THE PROBLEM: All the lines below need to be transcribed exactly. Pictures get left out.

DATA FOR THE TASK:
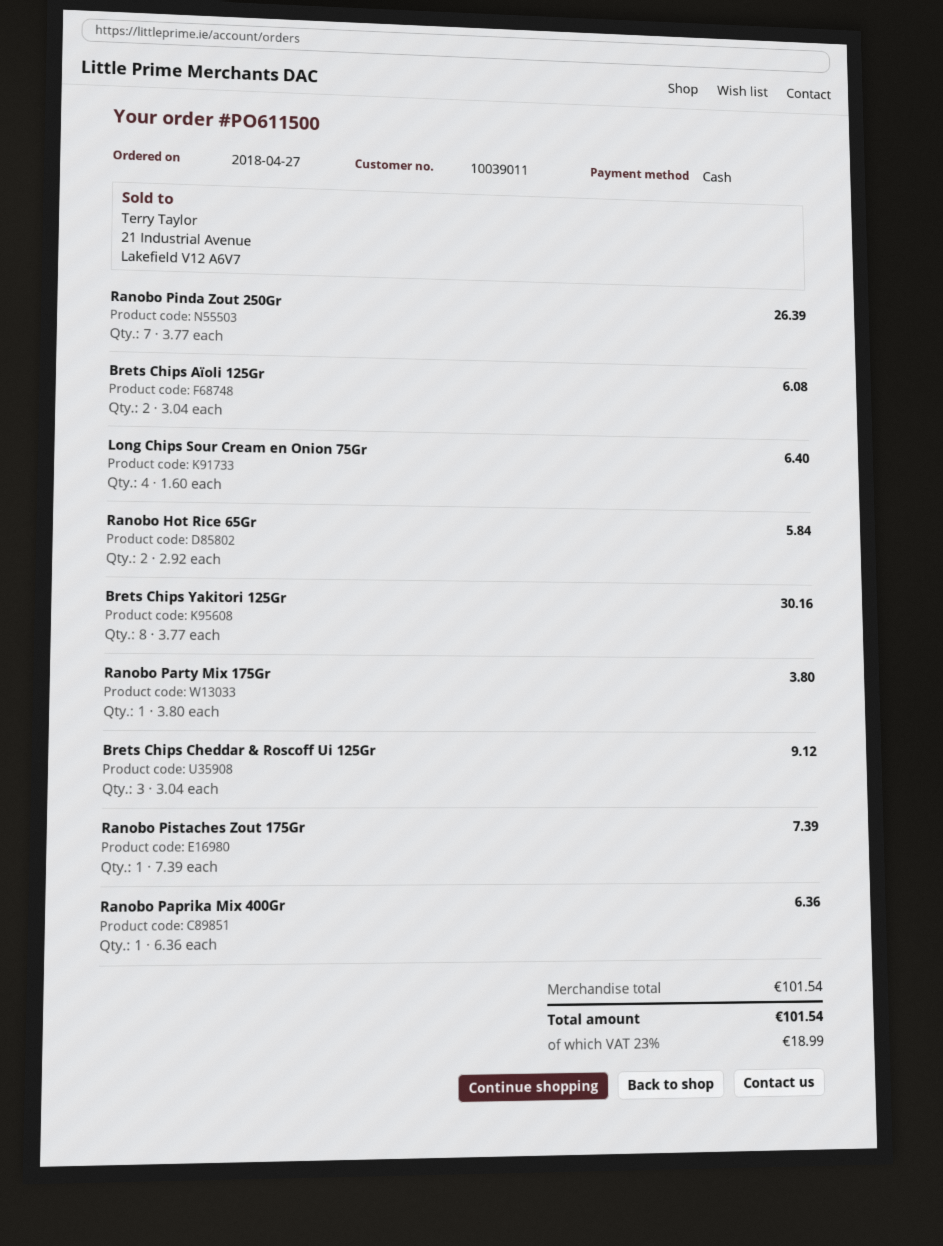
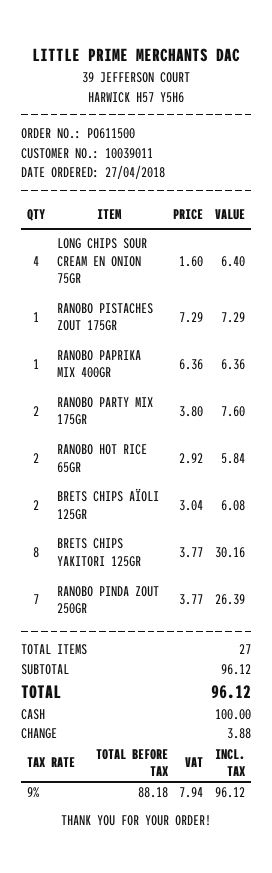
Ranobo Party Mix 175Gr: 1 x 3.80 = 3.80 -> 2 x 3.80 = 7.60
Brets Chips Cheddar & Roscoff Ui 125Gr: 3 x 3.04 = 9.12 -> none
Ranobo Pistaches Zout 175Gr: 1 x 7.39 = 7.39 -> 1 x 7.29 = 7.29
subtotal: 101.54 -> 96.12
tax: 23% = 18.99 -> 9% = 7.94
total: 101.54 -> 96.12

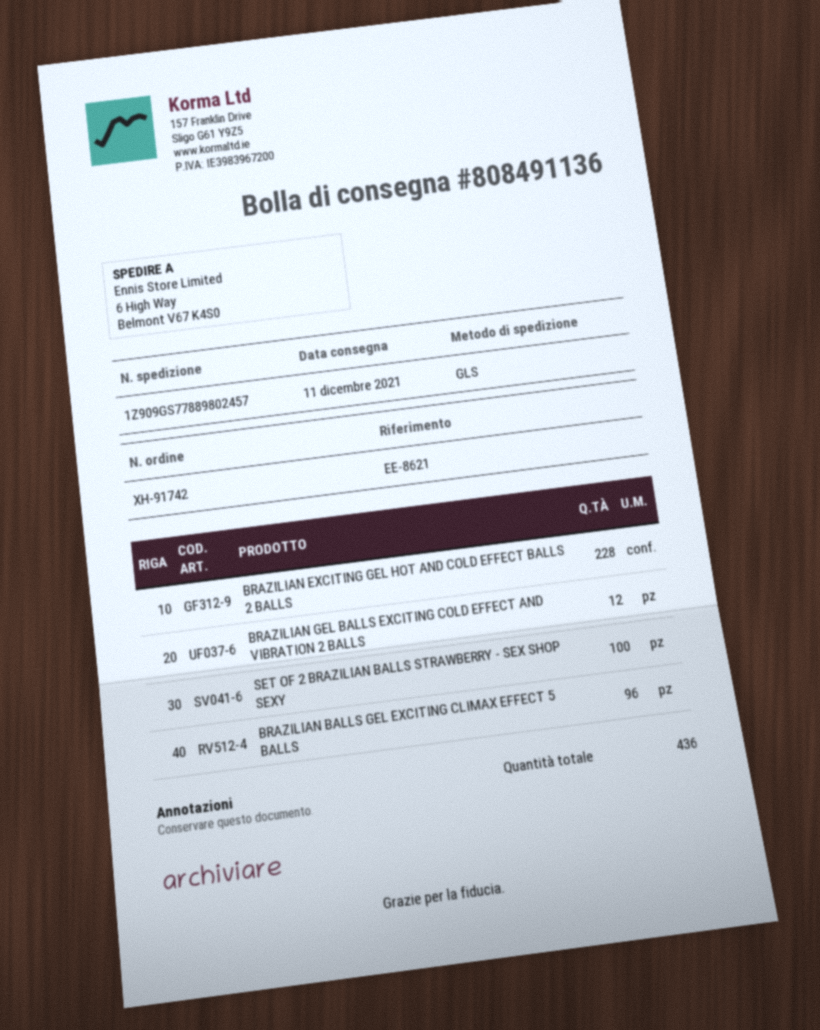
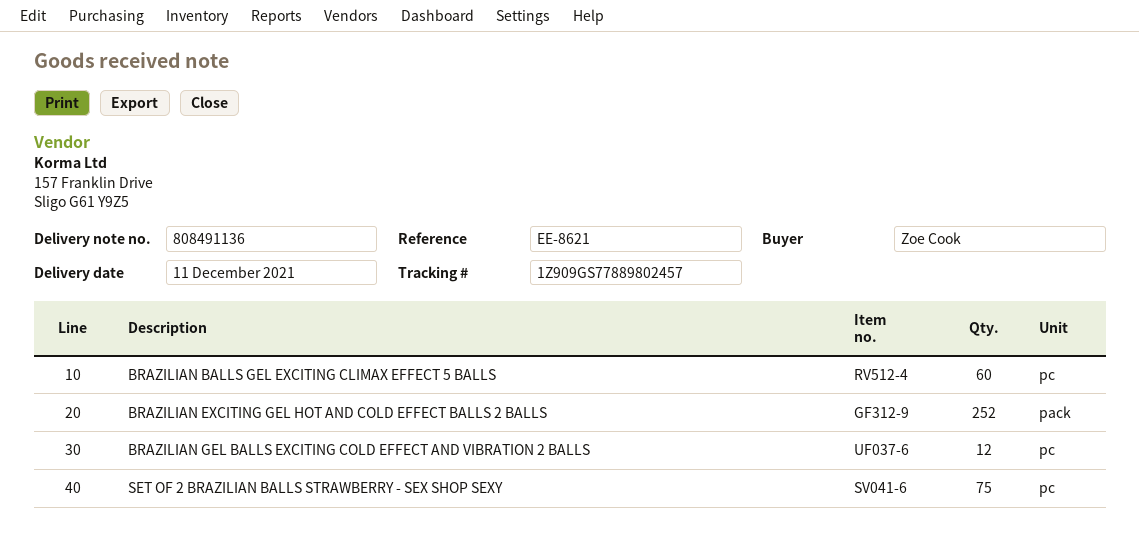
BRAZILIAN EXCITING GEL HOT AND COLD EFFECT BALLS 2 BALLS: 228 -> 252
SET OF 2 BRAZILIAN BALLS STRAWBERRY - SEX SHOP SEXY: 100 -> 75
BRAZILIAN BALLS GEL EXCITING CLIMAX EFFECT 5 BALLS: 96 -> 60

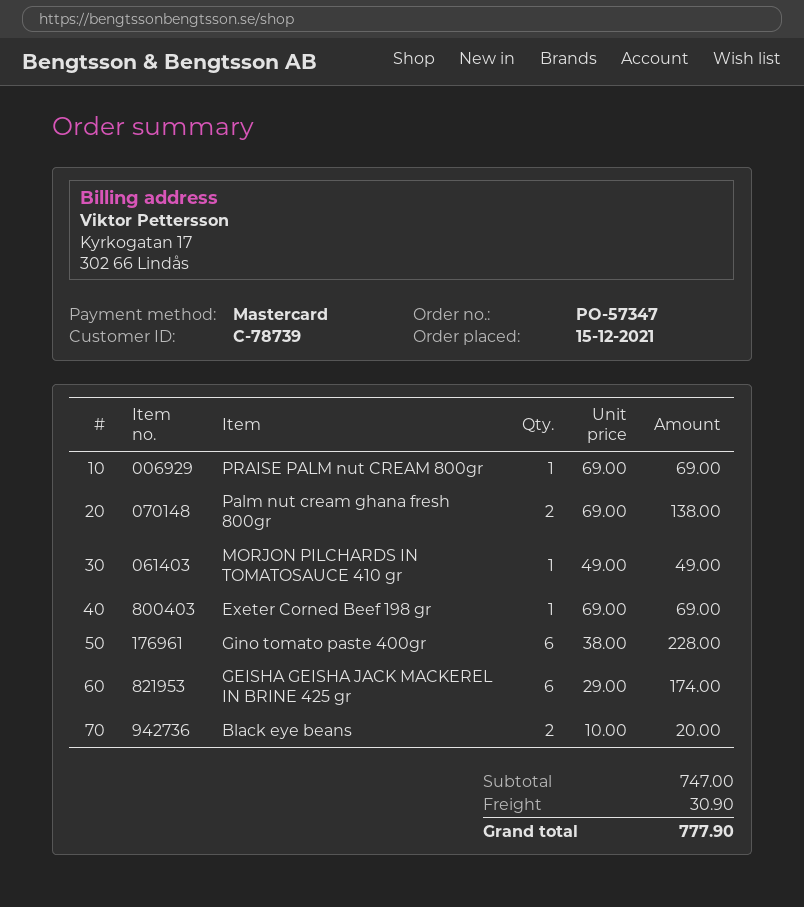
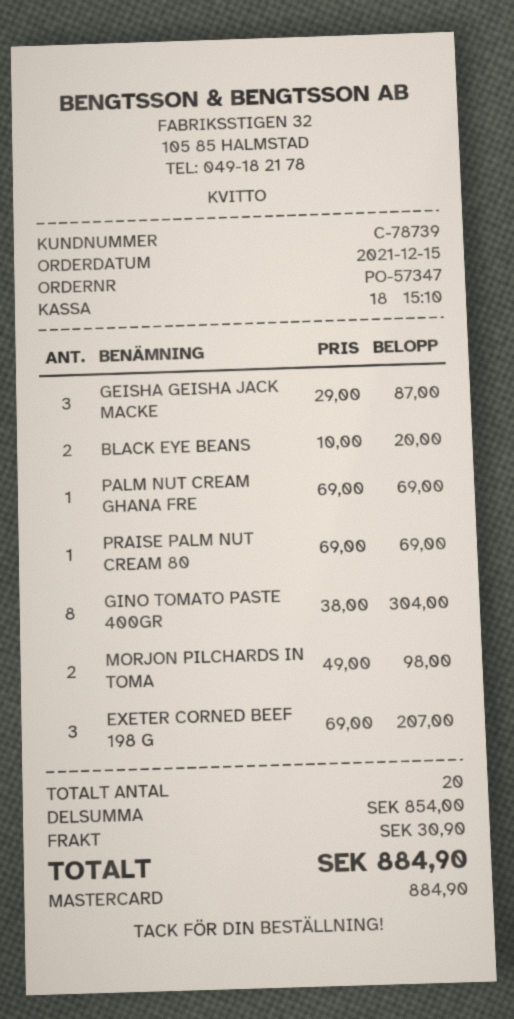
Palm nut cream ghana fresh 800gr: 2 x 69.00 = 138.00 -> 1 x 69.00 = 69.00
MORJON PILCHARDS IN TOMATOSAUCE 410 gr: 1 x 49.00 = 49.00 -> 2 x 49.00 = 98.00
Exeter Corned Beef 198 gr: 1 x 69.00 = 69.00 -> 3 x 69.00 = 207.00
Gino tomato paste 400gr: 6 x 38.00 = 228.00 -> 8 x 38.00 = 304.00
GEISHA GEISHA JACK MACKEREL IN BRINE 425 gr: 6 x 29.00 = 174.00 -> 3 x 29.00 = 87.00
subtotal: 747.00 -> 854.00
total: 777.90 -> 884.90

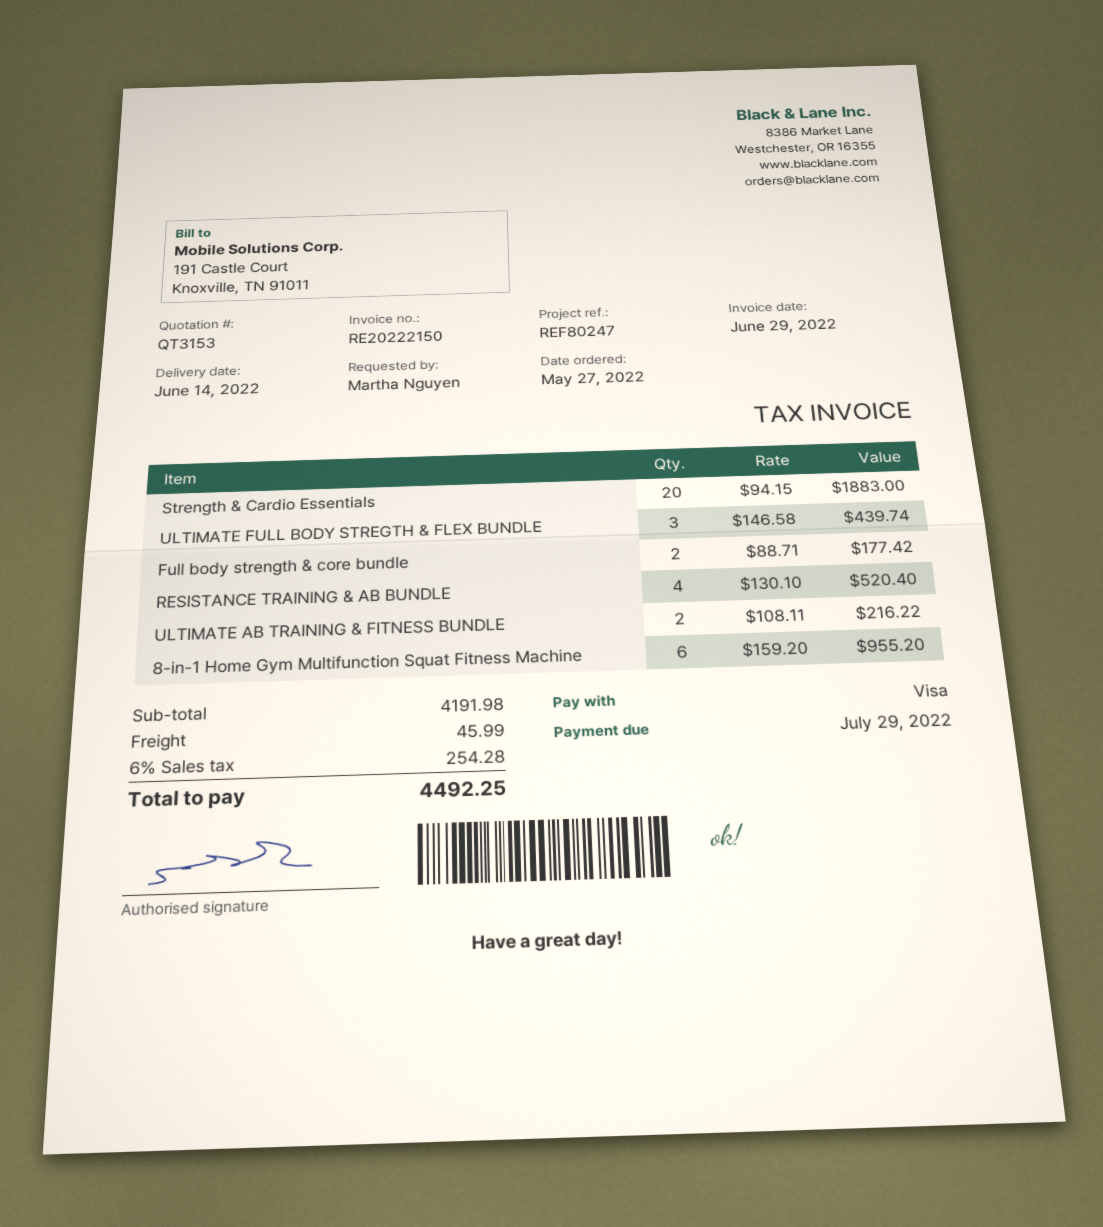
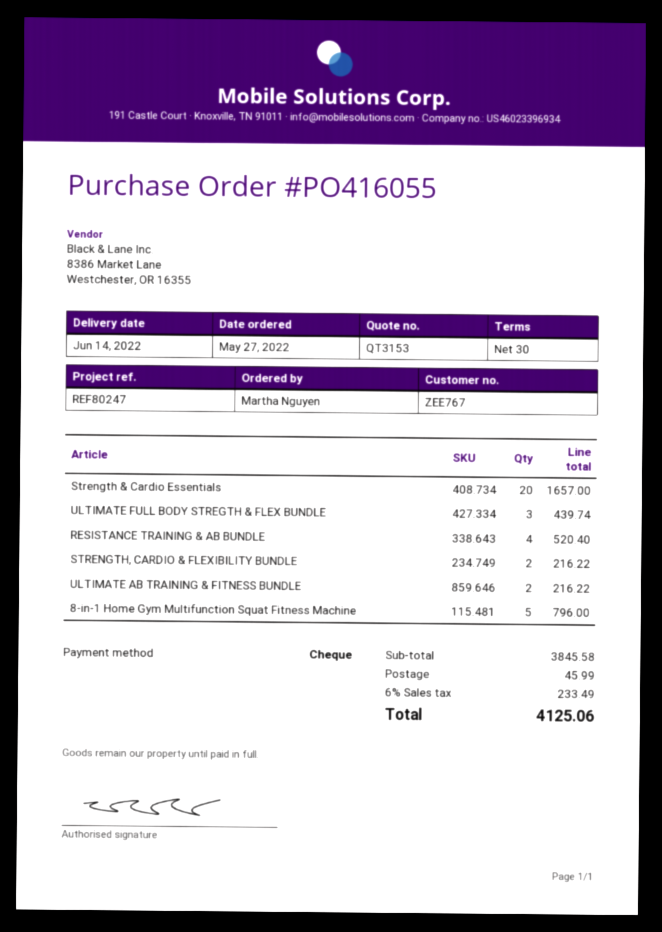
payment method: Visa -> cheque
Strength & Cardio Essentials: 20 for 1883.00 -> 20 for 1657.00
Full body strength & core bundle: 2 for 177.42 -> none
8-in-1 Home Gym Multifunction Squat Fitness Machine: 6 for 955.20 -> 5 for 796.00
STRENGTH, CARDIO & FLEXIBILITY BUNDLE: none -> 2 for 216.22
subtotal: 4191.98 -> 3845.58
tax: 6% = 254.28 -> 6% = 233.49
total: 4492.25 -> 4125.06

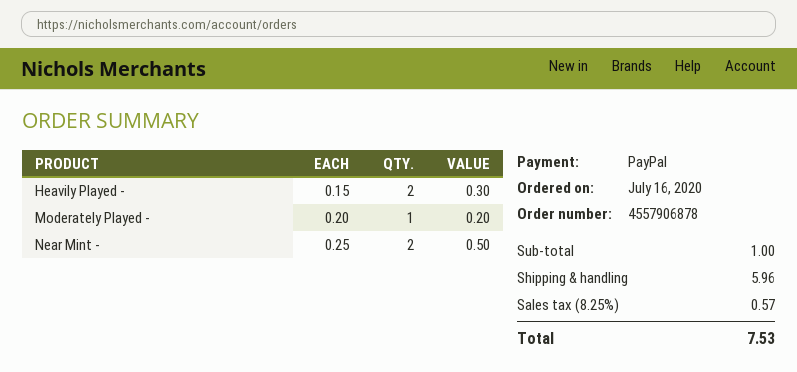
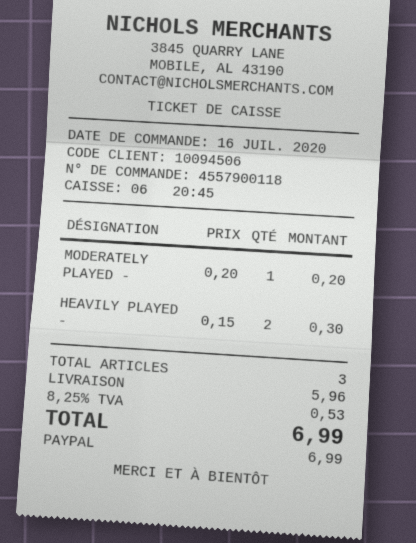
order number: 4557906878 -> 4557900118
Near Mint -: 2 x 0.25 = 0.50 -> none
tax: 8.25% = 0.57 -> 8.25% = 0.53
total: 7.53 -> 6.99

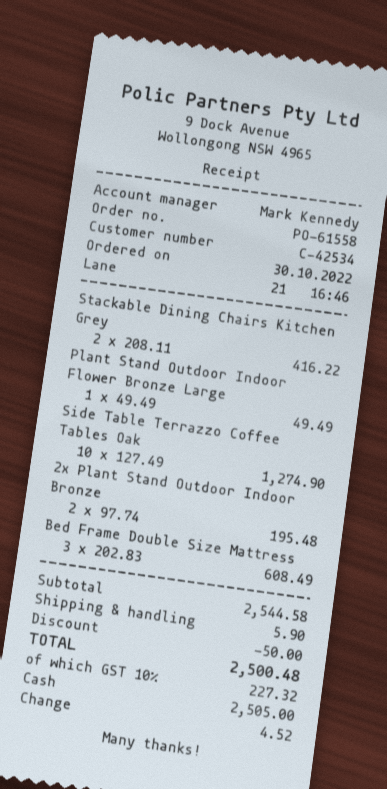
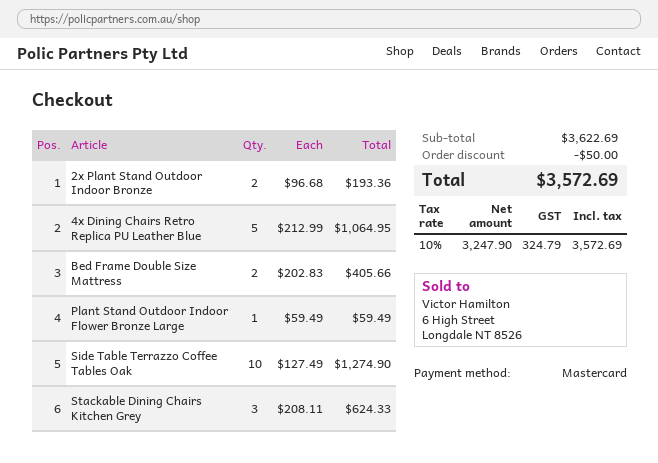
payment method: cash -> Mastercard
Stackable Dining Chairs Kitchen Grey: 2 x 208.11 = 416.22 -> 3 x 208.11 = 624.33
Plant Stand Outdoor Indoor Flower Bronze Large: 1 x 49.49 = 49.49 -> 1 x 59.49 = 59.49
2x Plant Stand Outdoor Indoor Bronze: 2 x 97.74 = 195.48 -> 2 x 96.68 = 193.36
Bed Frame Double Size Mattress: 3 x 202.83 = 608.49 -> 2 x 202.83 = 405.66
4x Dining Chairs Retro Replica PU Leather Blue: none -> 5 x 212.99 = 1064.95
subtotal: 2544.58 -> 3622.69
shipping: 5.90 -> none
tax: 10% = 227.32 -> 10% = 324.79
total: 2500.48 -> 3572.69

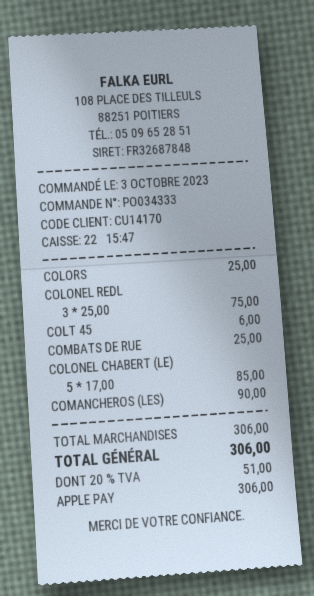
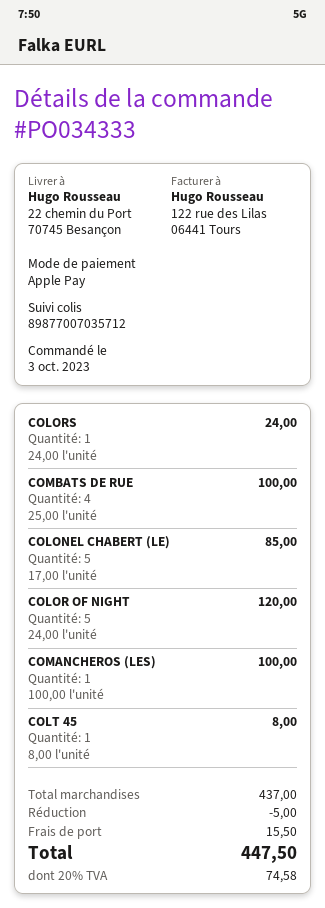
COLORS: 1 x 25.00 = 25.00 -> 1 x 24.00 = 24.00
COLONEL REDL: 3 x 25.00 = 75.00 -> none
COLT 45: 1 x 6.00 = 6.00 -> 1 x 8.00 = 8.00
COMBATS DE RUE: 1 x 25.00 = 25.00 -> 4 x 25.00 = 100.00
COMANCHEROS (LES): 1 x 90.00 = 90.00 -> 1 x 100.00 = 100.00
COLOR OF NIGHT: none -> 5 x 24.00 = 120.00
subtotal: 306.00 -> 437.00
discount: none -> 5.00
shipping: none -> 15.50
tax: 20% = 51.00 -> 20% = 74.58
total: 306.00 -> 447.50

TASK ANSWER:
Ranobo Party Mix 175Gr: 1 x 3.80 = 3.80 -> 2 x 3.80 = 7.60
Brets Chips Cheddar & Roscoff Ui 125Gr: 3 x 3.04 = 9.12 -> none
Ranobo Pistaches Zout 175Gr: 1 x 7.39 = 7.39 -> 1 x 7.29 = 7.29
subtotal: 101.54 -> 96.12
tax: 23% = 18.99 -> 9% = 7.94
total: 101.54 -> 96.12

BRAZILIAN EXCITING GEL HOT AND COLD EFFECT BALLS 2 BALLS: 228 -> 252
SET OF 2 BRAZILIAN BALLS STRAWBERRY - SEX SHOP SEXY: 100 -> 75
BRAZILIAN BALLS GEL EXCITING CLIMAX EFFECT 5 BALLS: 96 -> 60

Palm nut cream ghana fresh 800gr: 2 x 69.00 = 138.00 -> 1 x 69.00 = 69.00
MORJON PILCHARDS IN TOMATOSAUCE 410 gr: 1 x 49.00 = 49.00 -> 2 x 49.00 = 98.00
Exeter Corned Beef 198 gr: 1 x 69.00 = 69.00 -> 3 x 69.00 = 207.00
Gino tomato paste 400gr: 6 x 38.00 = 228.00 -> 8 x 38.00 = 304.00
GEISHA GEISHA JACK MACKEREL IN BRINE 425 gr: 6 x 29.00 = 174.00 -> 3 x 29.00 = 87.00
subtotal: 747.00 -> 854.00
total: 777.90 -> 884.90

payment method: Visa -> cheque
Strength & Cardio Essentials: 20 for 1883.00 -> 20 for 1657.00
Full body strength & core bundle: 2 for 177.42 -> none
8-in-1 Home Gym Multifunction Squat Fitness Machine: 6 for 955.20 -> 5 for 796.00
STRENGTH, CARDIO & FLEXIBILITY BUNDLE: none -> 2 for 216.22
subtotal: 4191.98 -> 3845.58
tax: 6% = 254.28 -> 6% = 233.49
total: 4492.25 -> 4125.06

order number: 4557906878 -> 4557900118
Near Mint -: 2 x 0.25 = 0.50 -> none
tax: 8.25% = 0.57 -> 8.25% = 0.53
total: 7.53 -> 6.99

payment method: cash -> Mastercard
Stackable Dining Chairs Kitchen Grey: 2 x 208.11 = 416.22 -> 3 x 208.11 = 624.33
Plant Stand Outdoor Indoor Flower Bronze Large: 1 x 49.49 = 49.49 -> 1 x 59.49 = 59.49
2x Plant Stand Outdoor Indoor Bronze: 2 x 97.74 = 195.48 -> 2 x 96.68 = 193.36
Bed Frame Double Size Mattress: 3 x 202.83 = 608.49 -> 2 x 202.83 = 405.66
4x Dining Chairs Retro Replica PU Leather Blue: none -> 5 x 212.99 = 1064.95
subtotal: 2544.58 -> 3622.69
shipping: 5.90 -> none
tax: 10% = 227.32 -> 10% = 324.79
total: 2500.48 -> 3572.69

COLORS: 1 x 25.00 = 25.00 -> 1 x 24.00 = 24.00
COLONEL REDL: 3 x 25.00 = 75.00 -> none
COLT 45: 1 x 6.00 = 6.00 -> 1 x 8.00 = 8.00
COMBATS DE RUE: 1 x 25.00 = 25.00 -> 4 x 25.00 = 100.00
COMANCHEROS (LES): 1 x 90.00 = 90.00 -> 1 x 100.00 = 100.00
COLOR OF NIGHT: none -> 5 x 24.00 = 120.00
subtotal: 306.00 -> 437.00
discount: none -> 5.00
shipping: none -> 15.50
tax: 20% = 51.00 -> 20% = 74.58
total: 306.00 -> 447.50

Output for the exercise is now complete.